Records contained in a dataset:
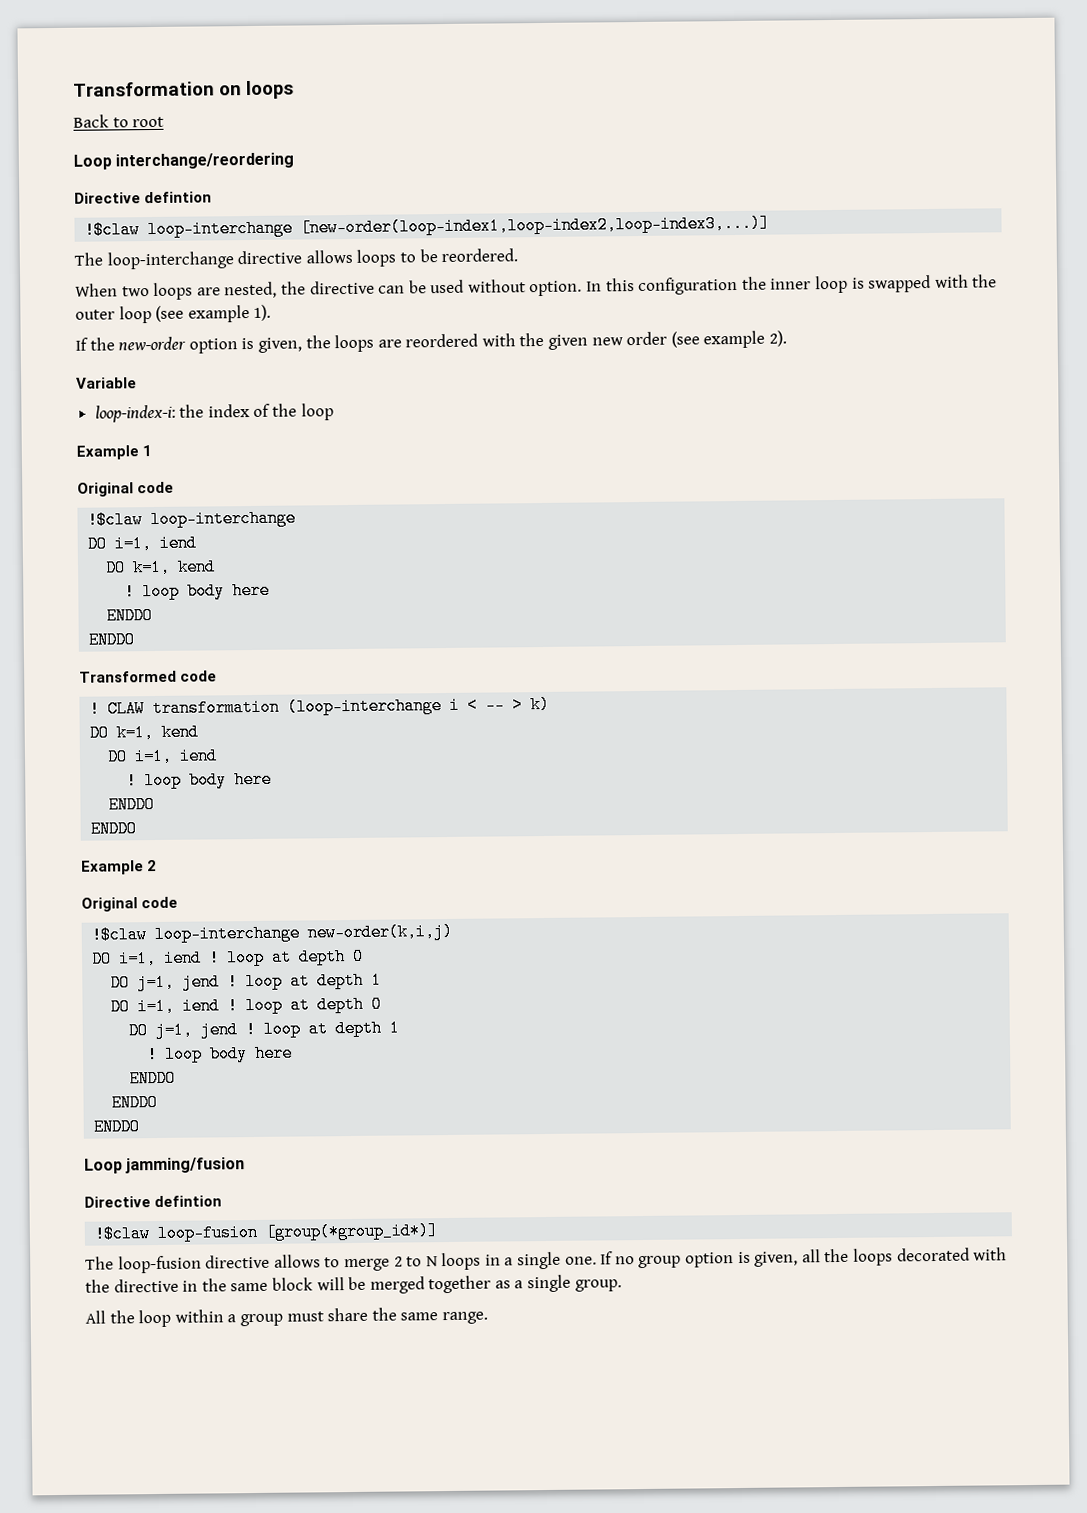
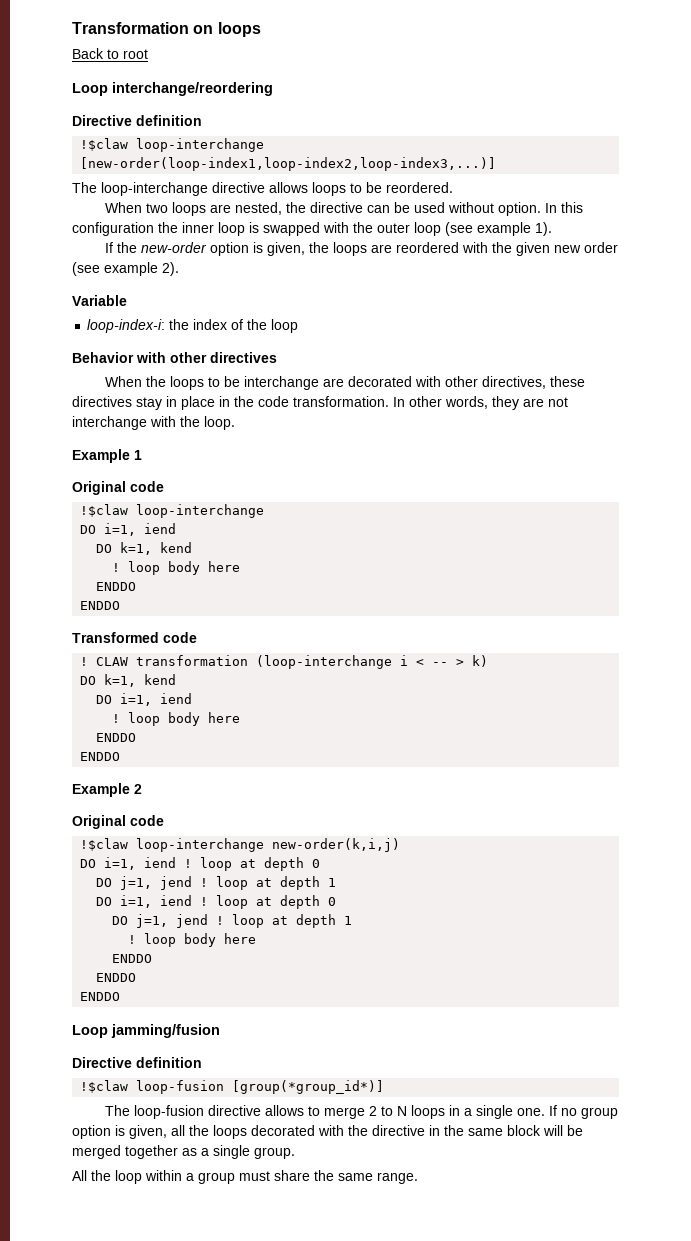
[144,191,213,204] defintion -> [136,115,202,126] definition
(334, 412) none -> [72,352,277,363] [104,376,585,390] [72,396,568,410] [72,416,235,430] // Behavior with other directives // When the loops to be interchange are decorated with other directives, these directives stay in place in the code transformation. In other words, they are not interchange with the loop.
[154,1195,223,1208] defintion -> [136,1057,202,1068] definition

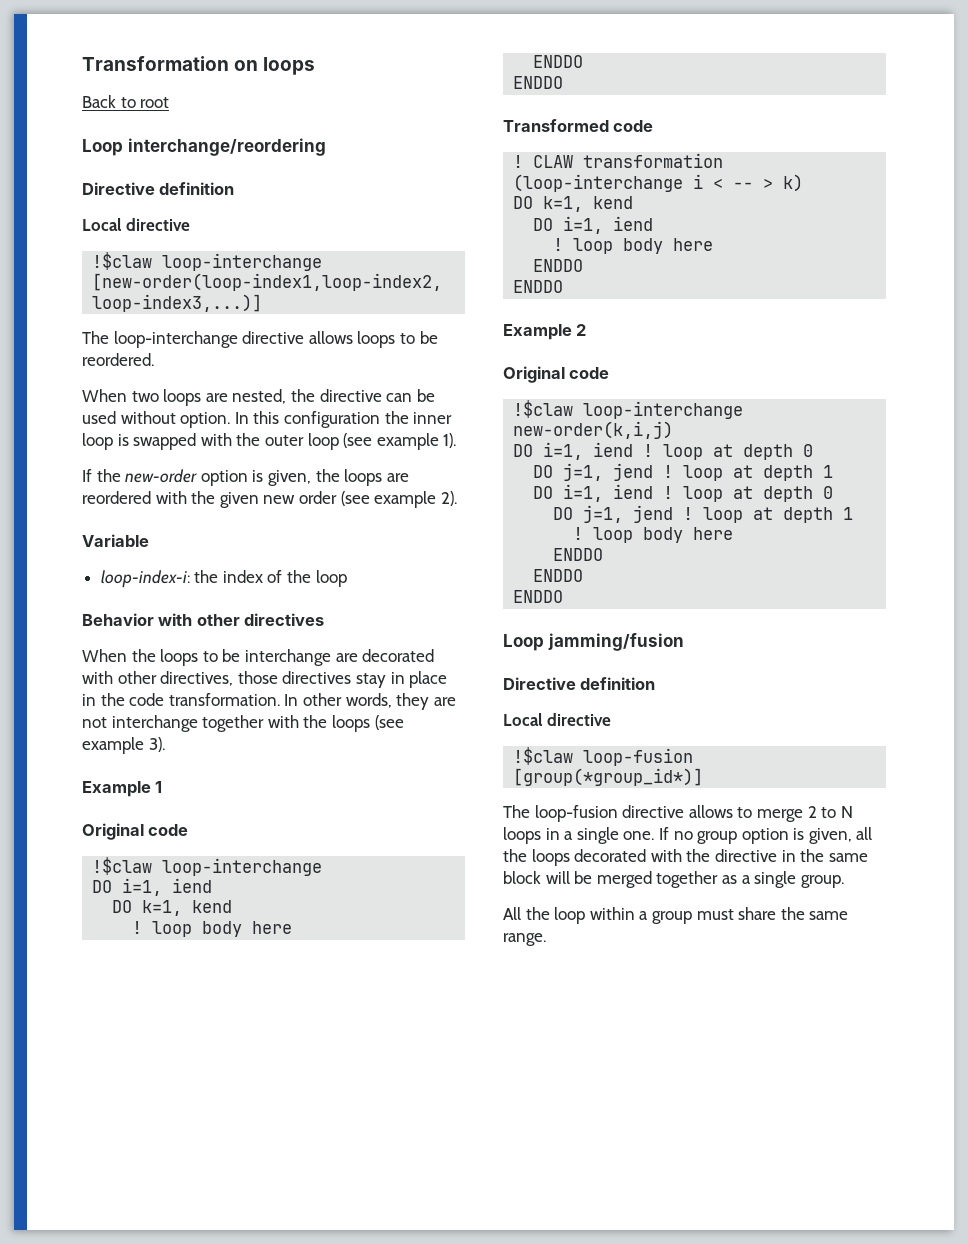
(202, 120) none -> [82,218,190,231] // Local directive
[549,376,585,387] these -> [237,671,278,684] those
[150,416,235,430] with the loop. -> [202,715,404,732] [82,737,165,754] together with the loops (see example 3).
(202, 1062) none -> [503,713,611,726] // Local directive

■ REQUIRED WORK:
Please reproduce the data above word for word, skipping all images.

■ REPLY TO THE EXERCISE:
[144,191,213,204] defintion -> [136,115,202,126] definition
(334, 412) none -> [72,352,277,363] [104,376,585,390] [72,396,568,410] [72,416,235,430] // Behavior with other directives // When the loops to be interchange are decorated with other directives, these directives stay in place in the code transformation. In other words, they are not interchange with the loop.
[154,1195,223,1208] defintion -> [136,1057,202,1068] definition

(202, 120) none -> [82,218,190,231] // Local directive
[549,376,585,387] these -> [237,671,278,684] those
[150,416,235,430] with the loop. -> [202,715,404,732] [82,737,165,754] together with the loops (see example 3).
(202, 1062) none -> [503,713,611,726] // Local directive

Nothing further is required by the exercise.